HTTPS ermöglicht es den Besuchern , die Identität des überprüfen Website es durch ein greift Zertifikat von Authentifizierung von einer dritten Stelle ausgestellt, gelten als zuverlässig (und in der Regel ein Teil der weißen Liste von Web - Browsern ). Theoretisch garantiert es die Vertraulichkeit und Integrität der vom Benutzer gesendeten Daten (insbesondere in Formularen eingegebene Informationen ) und vom Server empfangen . Es kann verwendet werden, um die Identität des Besuchers zu überprüfen, wenn dieser auch ein Client- Authentifizierungszertifikat verwendet .

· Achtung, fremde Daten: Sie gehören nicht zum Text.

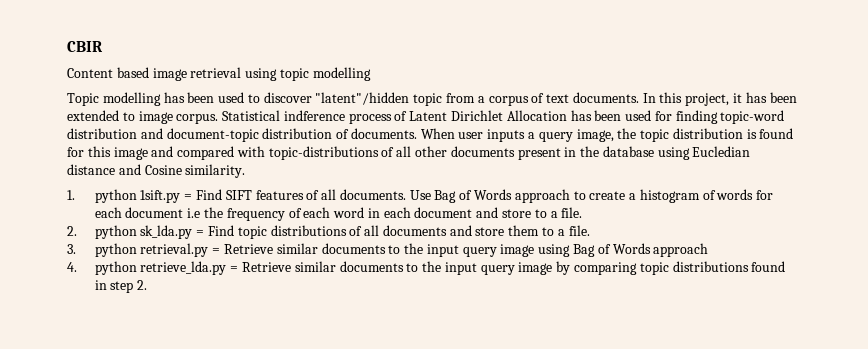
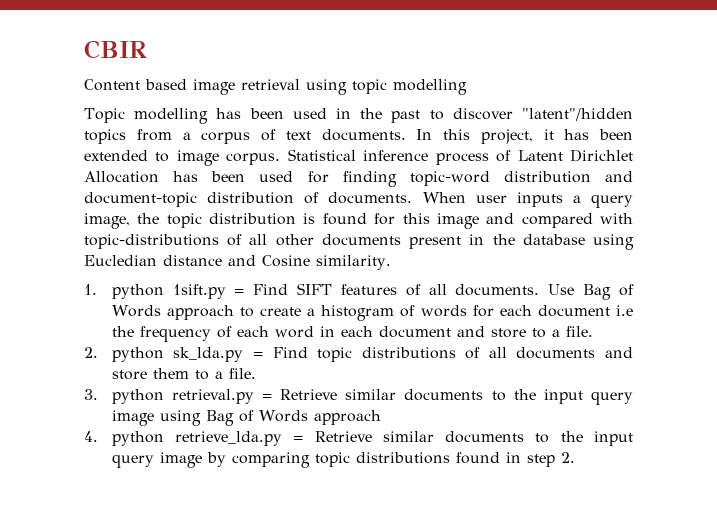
(245, 97) none -> [335,108,421,123] in the past
[413,93,443,106] topic -> [84,129,126,144] topics
[283,110,345,121] indference -> [363,150,429,161] inference

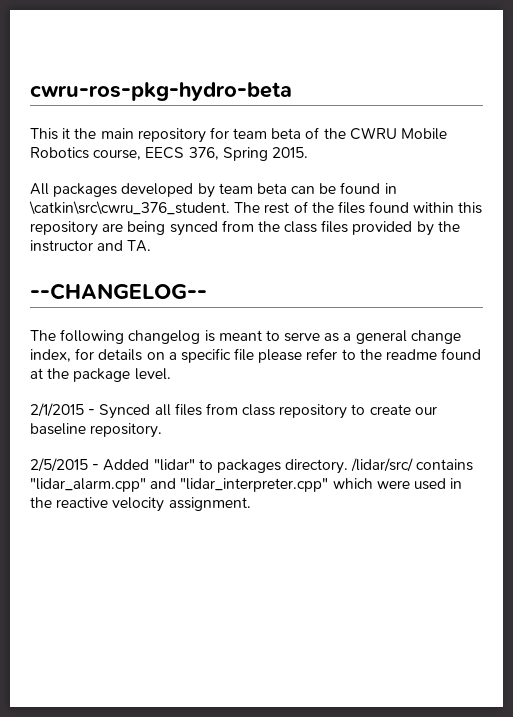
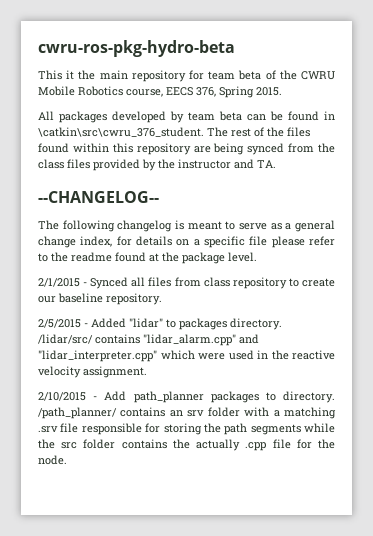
(251, 504) none -> [38,391,335,403] [38,407,336,419] [38,423,335,435] [38,439,336,451] [38,455,67,465] // 2/10/2015 - Add path_planner packages to directory. /path_planner/ contains an srv folder with a matching .srv file responsible for storing the path segments while the src folder contains the actually .cpp file for the node.

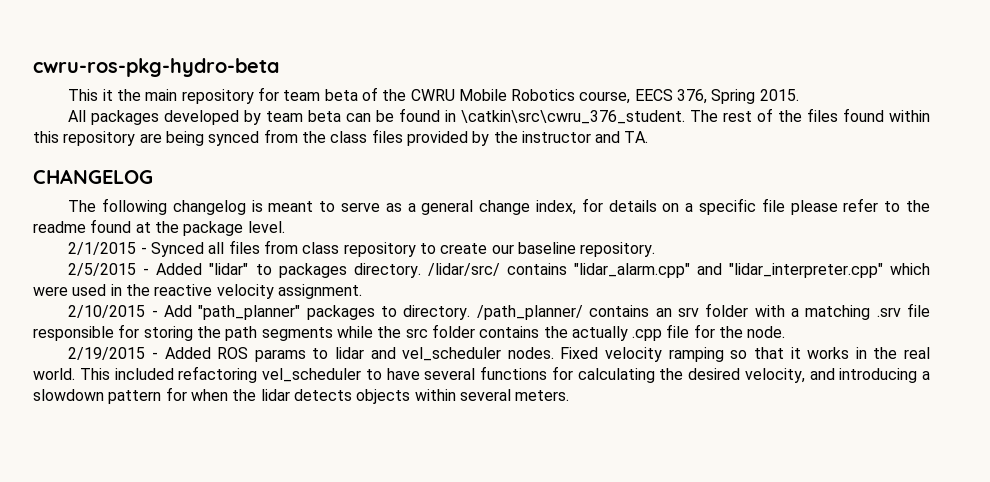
[38,191,159,203] --CHANGELOG-- -> [33,169,153,184] CHANGELOG
[133,391,204,403] path_planner -> [198,305,301,320] "path_planner"
(67, 460) none -> [68,347,930,362] [33,366,930,383] [33,387,570,404] // 2/19/2015 - Added ROS params to lidar and vel_scheduler nodes. Fixed velocity ramping so that it works in the real world. This included refactoring vel_scheduler to have several functions for calculating the desired velocity, and introducing a slowdown pattern for when the lidar detects objects within several meters.

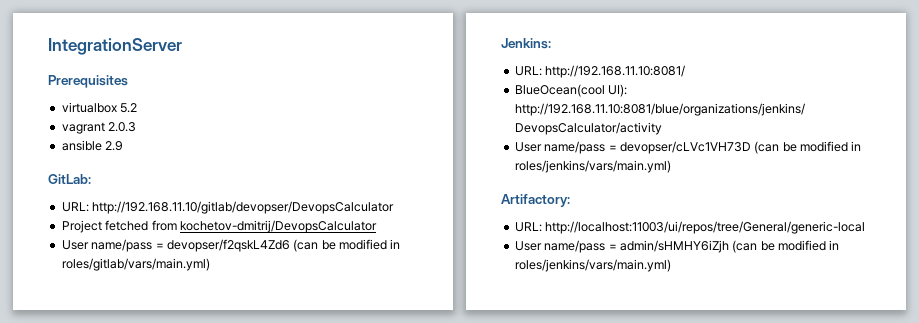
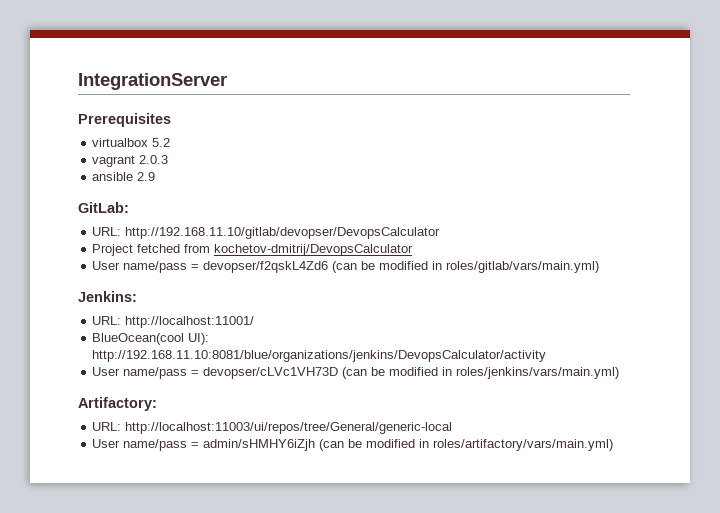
[545,65,686,78] http://192.168.11.10:8081/ -> [125,316,255,328] http://localhost:11001/
[514,259,671,272] roles/jenkins/vars/main.yml) -> [433,439,614,451] roles/artifactory/vars/main.yml)

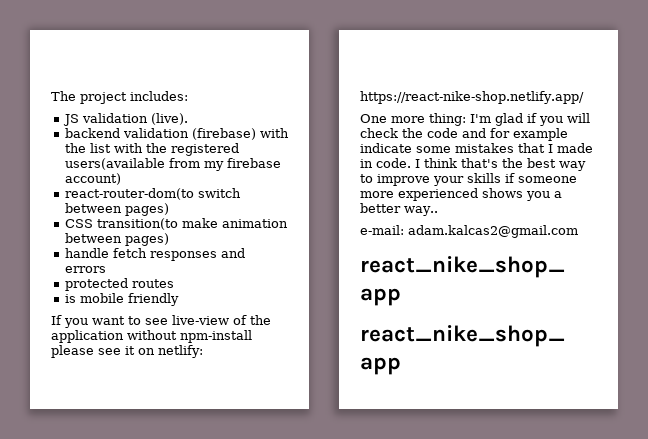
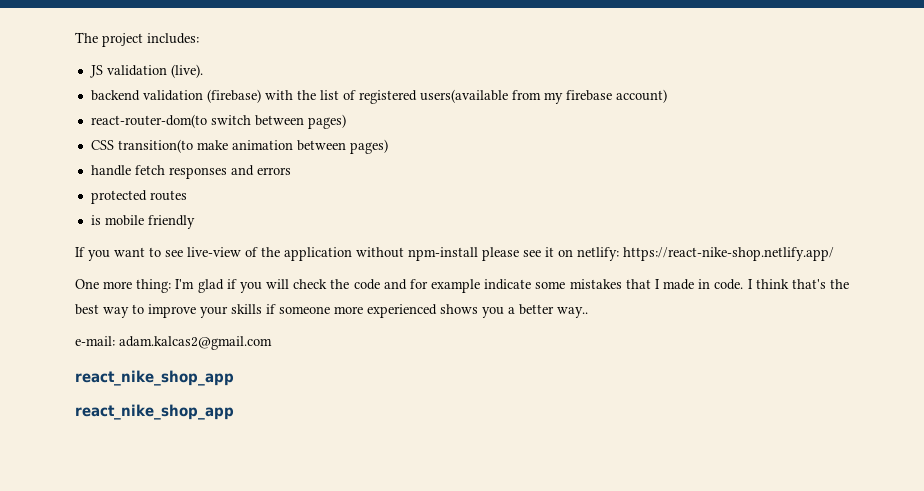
[113,143,167,153] with the -> [342,90,356,100] of

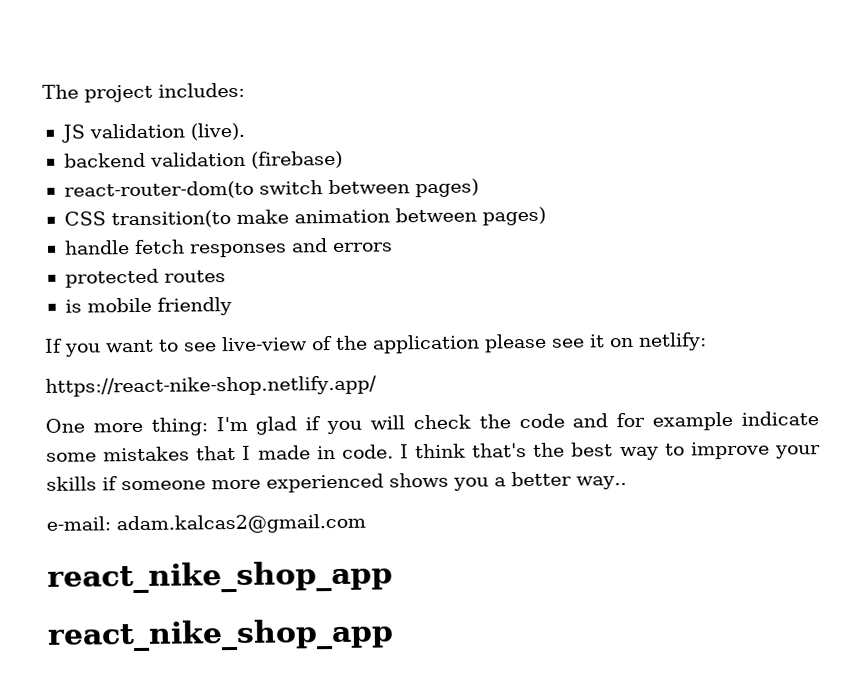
[264,89,667,104] with the list of registered users(available from my firebase account) -> (343, 159) none
[356,247,478,261] without npm-install -> (480, 344) none
(619, 254) none -> (707, 341) //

HTTPS wurde zunächst hauptsächlich für Online-Finanztransaktionen verwendet: E-Commerce , Online-Banking , Online- Brokerage usw. Es dient auch der Abfrage privater Daten, wie beispielsweise E-Mails .
Im Jahr 2016 trug eine Kampagne der Electronic Frontier Foundation mit Unterstützung von Webbrowser-Entwicklern dazu bei, das Protokoll viel bekannter zu machen. HTTPS wird heute häufiger von Webbenutzern verwendet als das ursprüngliche ungesicherte HTTP, hauptsächlich um die Authentizität von Seiten auf allen Arten von Websites und Konten zu schützen und um die Benutzerkommunikation, die Identität und das private Surfen im Internet zu schützen.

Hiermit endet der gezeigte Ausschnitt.